La lotta tra militari ed esercito – Le divisioni tra il generale Abdel Fattah al-Burhane, capo dell’esercito, e il generale Mohamed Hamdane Daglo, detto “Hemedti”, capo delle Rsf (migliaia di ex-militanti della guerra del Darfur che sono diventati ausiliari ufficiali delle truppe regolari) sono degenerate in violenza la mattina del 15 aprile nel Paese che conta 45 milioni di abitanti, uno dei più poveri del mondo, dilaniato dalla guerra da decenni. La guerra aperta tra i generali è anche un affare mediatico: sabato Hemedti ha rilasciato una serie di interviste a canali televisivi del Golfo, alcuni dei quali sono suoi principali alleati, rivolgendo insulti al suo rivale, il generale Burhane, che finora non si è fatto vivo. Hemedti ha costantemente chiesto che “Burhane il criminale” vada via.

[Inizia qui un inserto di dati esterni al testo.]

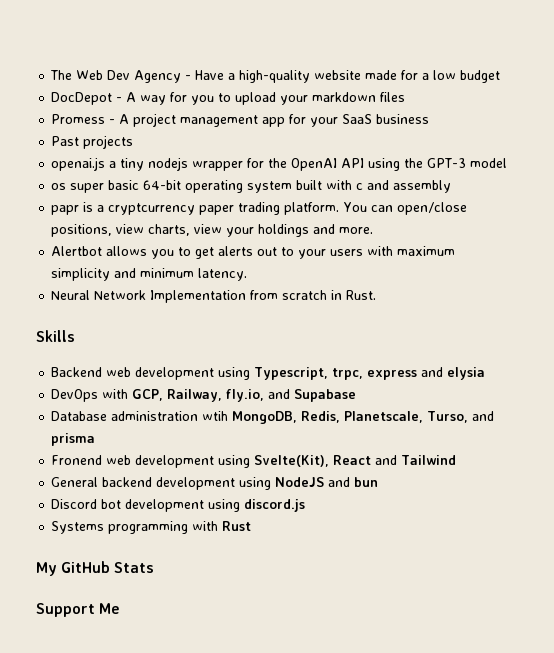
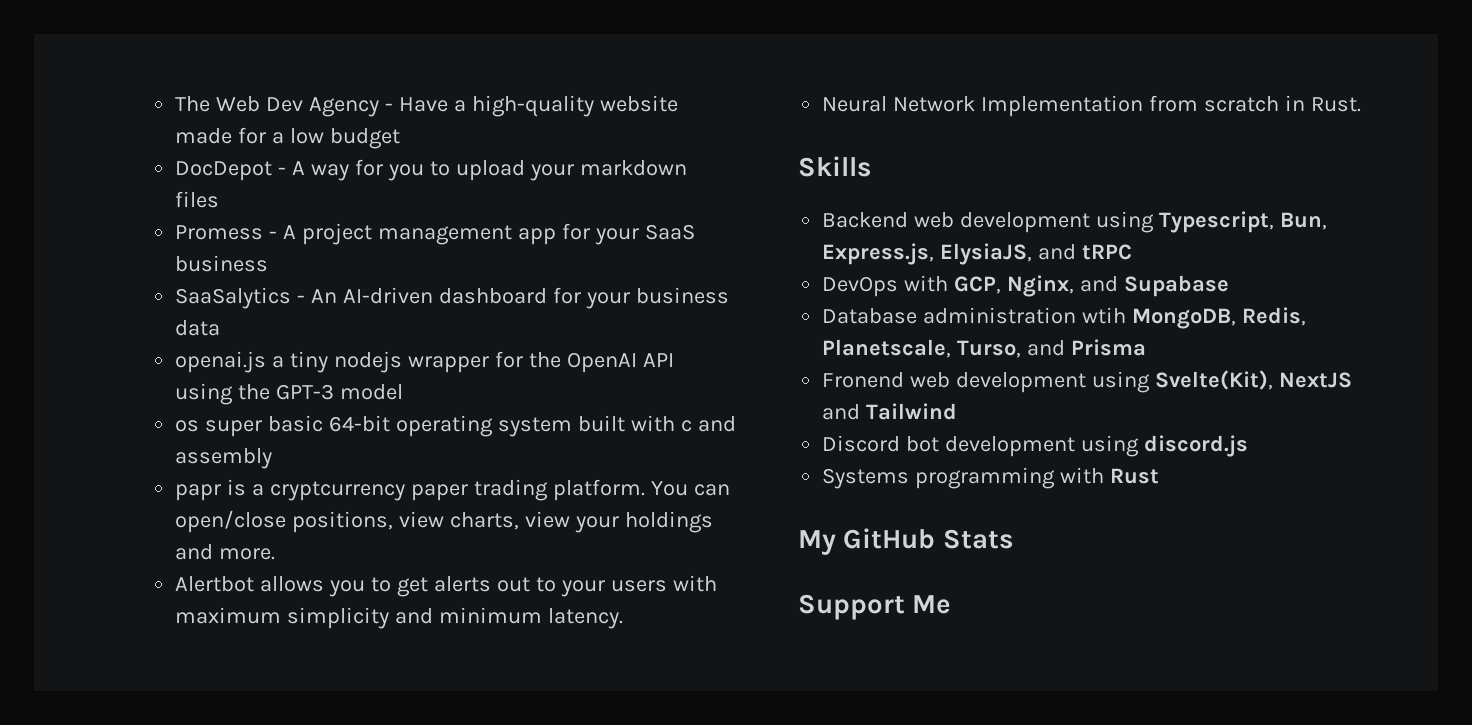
- Past projects
+ SaaSalytics - An AI-driven dashboard for your business data
- Backend web development using Typescript, trpc, express and elysia
+ Backend web development using Typescript, Bun, Express.js, ElysiaJS, and tRPC
- DevOps with GCP, Railway, fly.io, and Supabase
+ DevOps with GCP, Nginx, and Supabase
- Database administration wtih MongoDB, Redis, Planetscale, Turso, and prisma
+ Database administration wtih MongoDB, Redis, Planetscale, Turso, and Prisma
- Fronend web development using Svelte(Kit), React and Tailwind
+ Fronend web development using Svelte(Kit), NextJS and Tailwind
- General backend development using NodeJS and bun

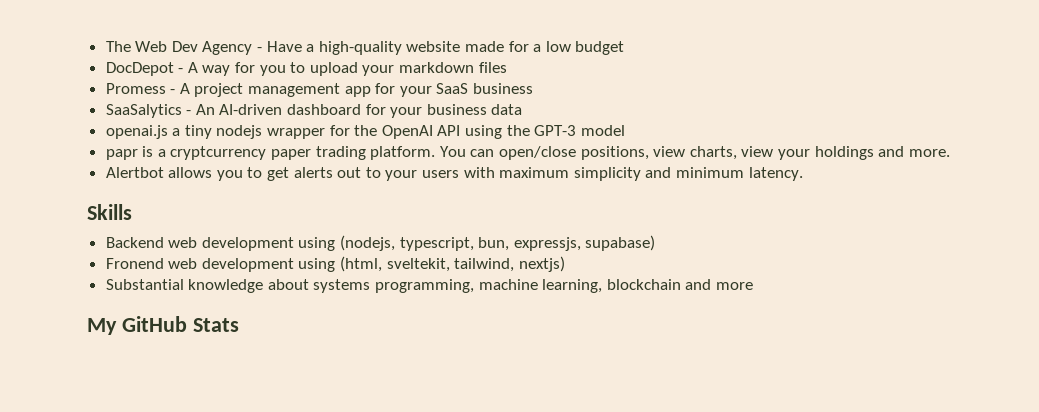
- os super basic 64-bit operating system built with c and assembly
- Neural Network Implementation from scratch in Rust.
- Backend web development using Typescript, Bun, Express.js, ElysiaJS, and tRPC
- DevOps with GCP, Nginx, and Supabase
- Database administration wtih MongoDB, Redis, Planetscale, Turso, and Prisma
- Fronend web development using Svelte(Kit), NextJS and Tailwind
- Discord bot development using discord.js
- Systems programming with Rust
+ Backend web development using (nodejs, typescript, bun, expressjs, supabase)
+ Fronend web development using (html, sveltekit, tailwind, nextjs)
+ Substantial knowledge about systems programming, machine learning, blockchain and more
- Support Me

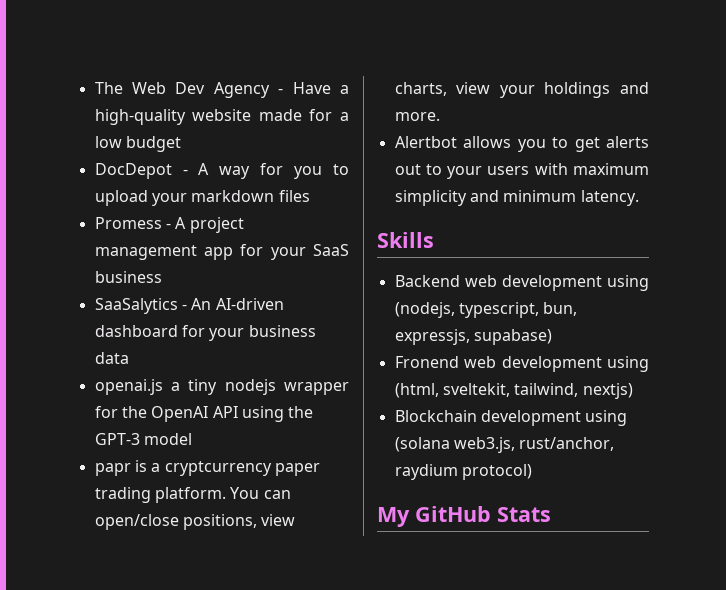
- Substantial knowledge about systems programming, machine learning, blockchain and more
+ Blockchain development using (solana web3.js, rust/anchor, raydium protocol)

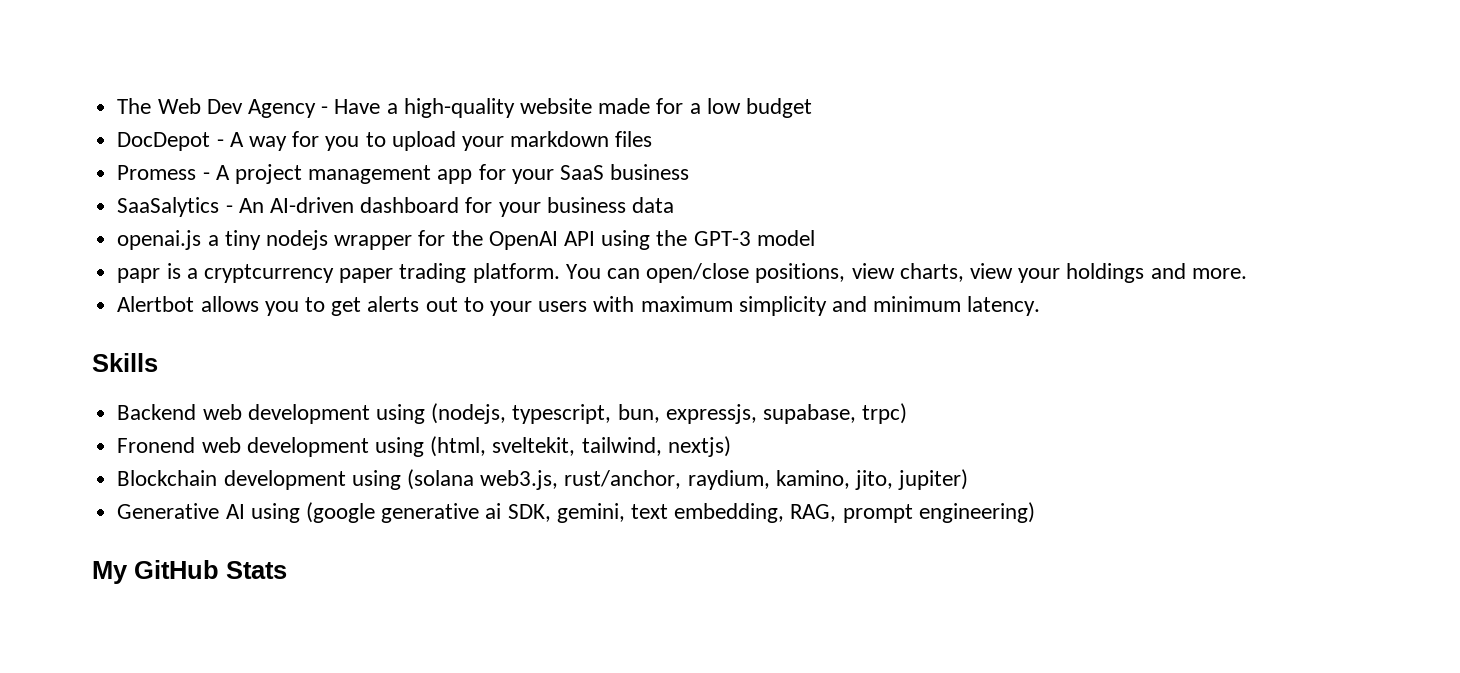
- Backend web development using (nodejs, typescript, bun, expressjs, supabase)
+ Backend web development using (nodejs, typescript, bun, expressjs, supabase, trpc)
- Blockchain development using (solana web3.js, rust/anchor, raydium protocol)
+ Blockchain development using (solana web3.js, rust/anchor, raydium, kamino, jito, jupiter)
+ Generative AI using (google generative ai SDK, gemini, text embedding, RAG, prompt engineering)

Entrambi tuttavia, hanno risposto al telefono quando il segretario generale delle Nazioni Unite Antonio Guterres ha chiesto “la fine immediata delle violenze”. Intanto al Cairo c’è preoccupazione per un video apparso sui social che mostra diversi soldati egiziani apparentemente nelle mani degli uomini della Rsf.

Padre Albanese: “Quello che sta succedendo in Sudan è anche un effetto collaterale della guerra russa in Ucraina” – Lo ha dichiarato al Quotidiano Nazionale il sacerdote comboniano padre Giulio Albanese, editorialista ed esperto di questioni africane. “Da tanti anni il Paese – spiega – anela alla democrazia. Ma ciò non è mai avvenuto. La situazione è complessa. La posizione dell’Occidente rispetto al Sudan è chiara: vuole che vada in porto la transizione verso la democrazia. Ma gli interessi sono molteplici”. “Hemeti – prosegue – è filorusso, molto amico di Lavrov. Subito dopo l’invasione russa dell’Ucraina andò in visita a Mosca. Di recente Lavrov ha ricambiato l’omaggio. E da tempo i mercenari Wagner si sono stabiliti nel Paese, mentre prima i rapporti militari si limitavano alle forniture di armi”. Rispetto invece al ruolo delle altre potenze mondiali, “dagli anni Novanta il Sudan è stato praticamente colonizzato dalla Cina, interessata principalmente al petrolio. Le cose sono cambiate solo un po’ dopo l’indipendenza del Sud Sudan nel 2011, dato che il conflitto aveva danneggiato alcuni impianti e giacimenti in quell’area”.